Does anyone know...

Status
Not open for further replies.
Yeah Emily. We were slightly off.

I can see the "steps" of your calculation. However, I don't think it's right to do that. Not the #s, but the approach.

Please describe the problem in more detail including the form of the data you have.

Also, you typically don't want to mix the training set and the testing set. You should make your "model" before hand. And then use that to classify the "test data". Here, you seem to be mixing them both. You are generating the boundaries from some data, and then trying to classify that same data. It looks as if you are making the decision "relative" to each other. Which shouldn't be the case.

Perhaps, it's b/c I am still not sure about the form of your data (or b/c I am too sleepy). :(

Also, the link I gave is a very brief flavor of Hypothesis Testing. I don't recommend it as an "intro". If you want, I can try to find a better link for you..
 
Chankama said:
I can see the "steps" of your calculation. However, I don't think it's right to do that. Not the #s, but the approach.
I agree... it's kind of an approximate way to make the criteria for "similar" more rigid. But then again, all I'm looking to do is approximate the earthquake from the noise, because once I get an approximation with a statistical method I'm planning to use a neural network to refine it. I guess it still should be a mathematically valid way of approximating it though...

The problem with mixing the training set and the testing set is that the data is analyzed in real-time, so there is no model, really. The algorithm has to detect that a signal is an earthquake without seeing anything that comes after that signal. (Is that what you mean by mixing the training set and the testing set?)

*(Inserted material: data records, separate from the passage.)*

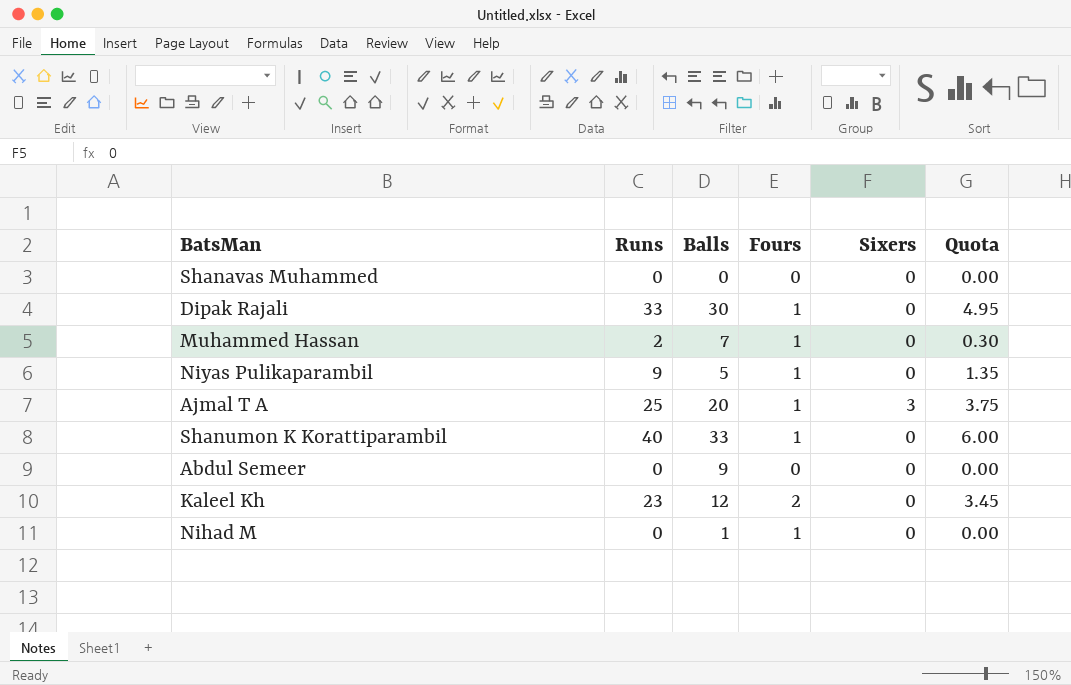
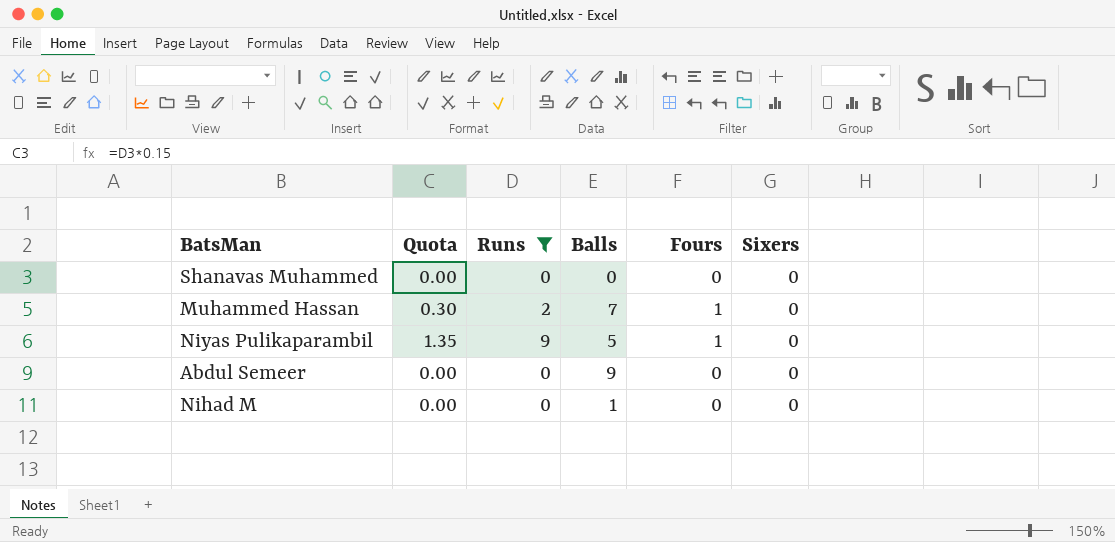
filter: none -> Runs <= 9
column Quota | position: 6 -> 2
Nihad M | Fours: 1 -> 0

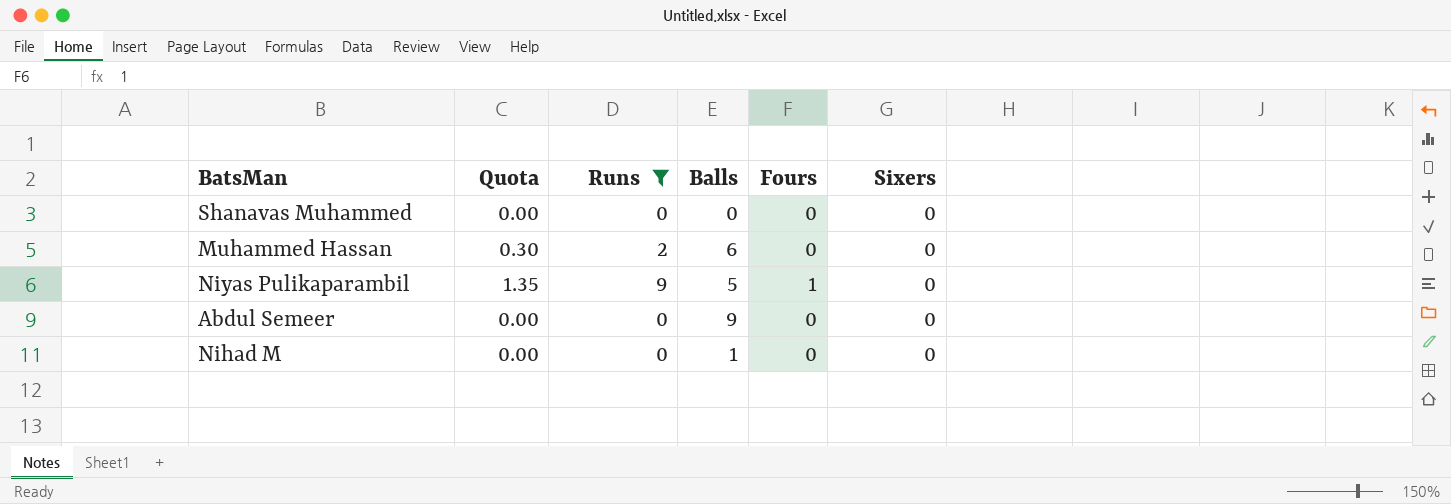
Muhammed Hassan | Balls: 7 -> 6
Muhammed Hassan | Fours: 1 -> 0

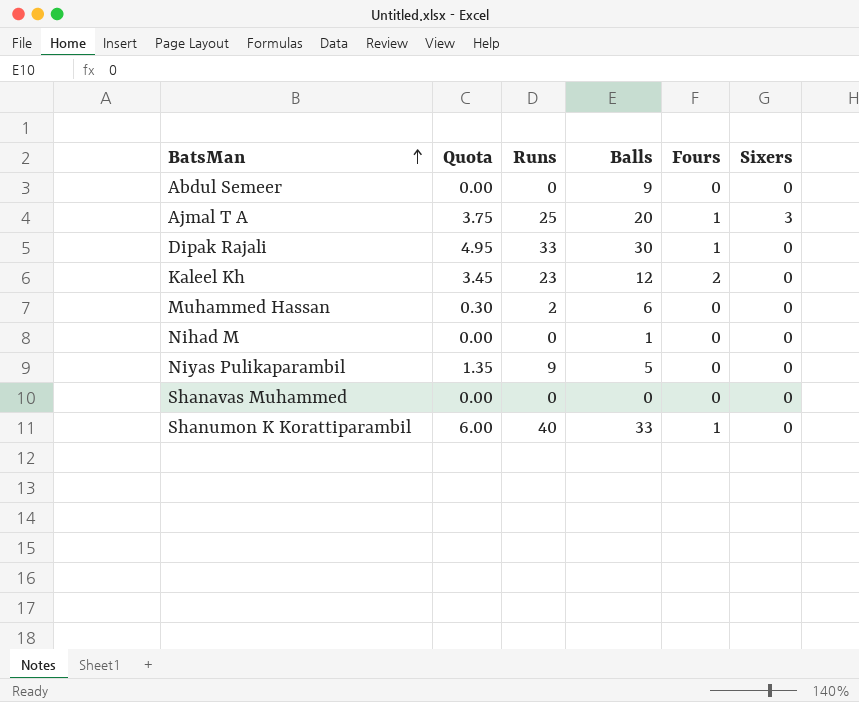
filter: Runs <= 9 -> none
row order: none -> BatsMan ascending
Niyas Pulikaparambil | Fours: 1 -> 0

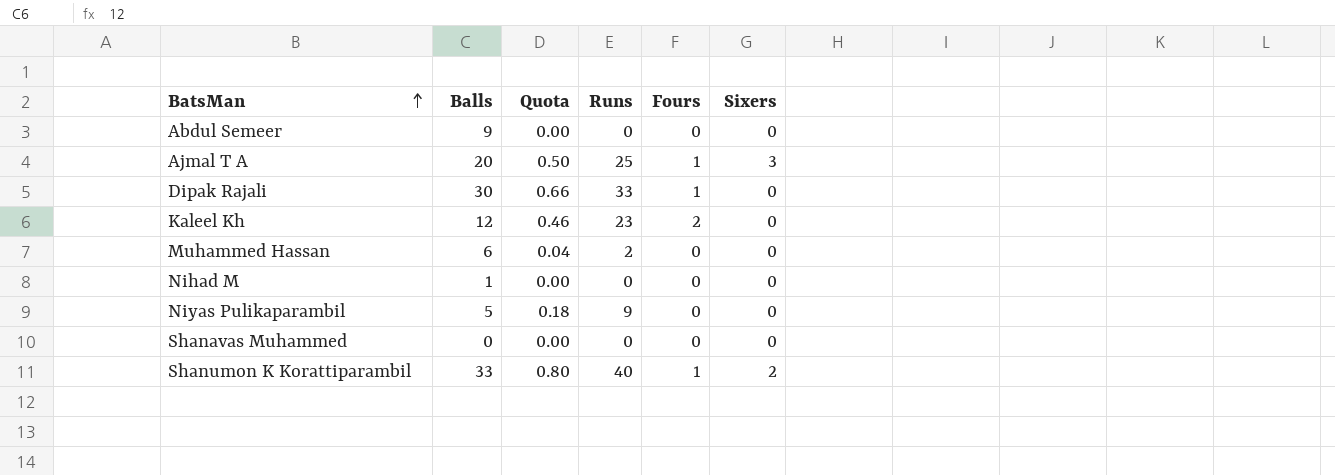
column Balls | position: 4 -> 2
column Quota | formula: [Runs] * 0.15 -> [Runs] * 0.02
Shanumon K Korattiparambil | Sixers: 0 -> 2

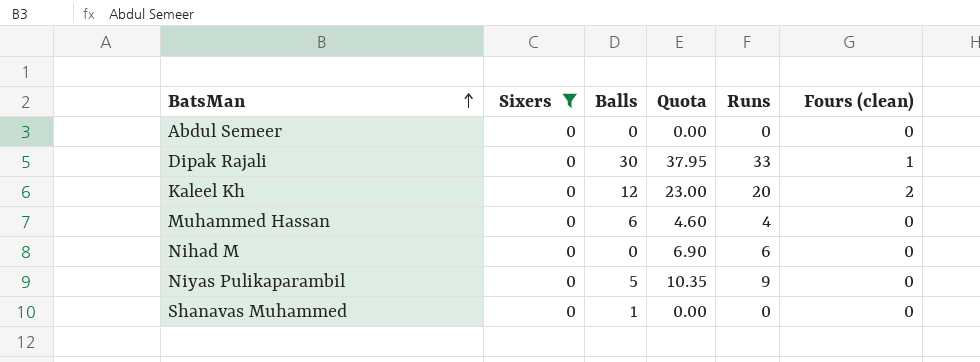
filter: none -> Sixers = 0
column Sixers | position: 6 -> 2
column Quota | formula: [Runs] * 0.02 -> [Runs] * 1.15
column name: Fours -> Fours (clean)
Abdul Semeer | Balls: 9 -> 0
Kaleel Kh | Runs: 23 -> 20
Muhammed Hassan | Runs: 2 -> 4
Nihad M | Balls: 1 -> 0
Nihad M | Runs: 0 -> 6
Shanavas Muhammed | Balls: 0 -> 1

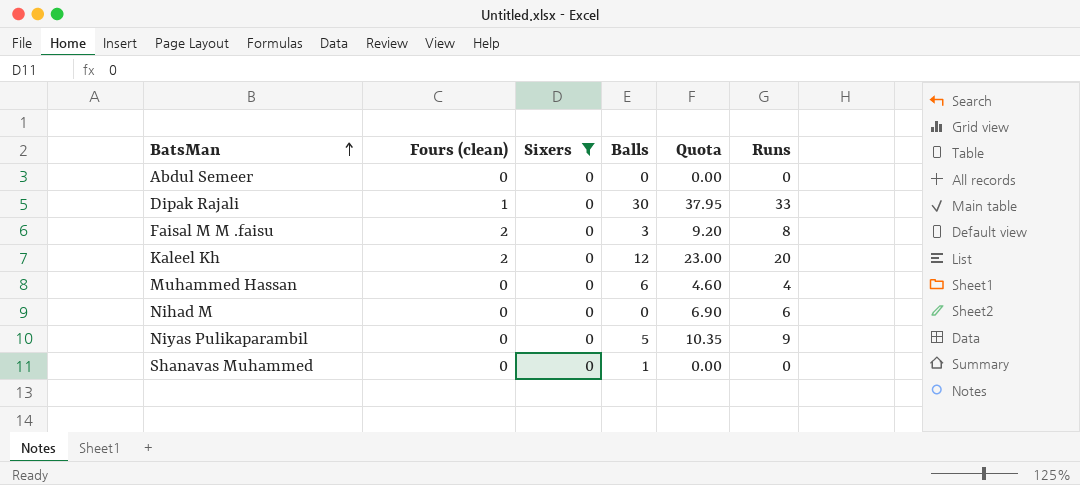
column Fours (clean) | position: 6 -> 2
row Faisal M M .faisu: none -> 2 | 0 | 3 | 9.20 | 8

The data is (are?) basically just velocities of a sensor in the ground. So a very unusually high velocity means an earthquake, but the sensors will also have some very very tiny velocity, which is the noise.

Don't worry about finding another hypothesis testing link - I have some statistics textbooks that will have it. Thanks for your help! :)
 
just a thought:

have you gone outside to look at the trees , the sky, the earth's creatures and just say, "Science is cool and all but it leads nowhere so i'll just enjoy my life!"?
.
.
.
.
.
.
.
.
.
.
.
no? well i have. it's a lot more fun. wanna know why all big scientists believe in religion?
 
Hey Emily. A few things.

Emily said:
But then again, all I'm looking to do is approximate the earthquake from the noise,

sensors will also have some very very tiny velocity, which is the noise.

What do you mean by "noise" exactly. Typically, people reserve the word "noise" to describe the component of the signal that is "useless" to them. i.e. doesn't contain any "useful" information.

Emily said:
because once I get an approximation with a statistical method I'm planning to use a neural network to refine it. I guess it still should be a mathematically valid way of approximating it though...

Why not start with Neural Networks to begin with? Given the type of neural network, they train/classify pretty fast. The back-prop NN are slow to train. But, the PNN (Probabilistic Neural Networks) are very fast. What program are you using to create the networks? Matlab variant or C++ ?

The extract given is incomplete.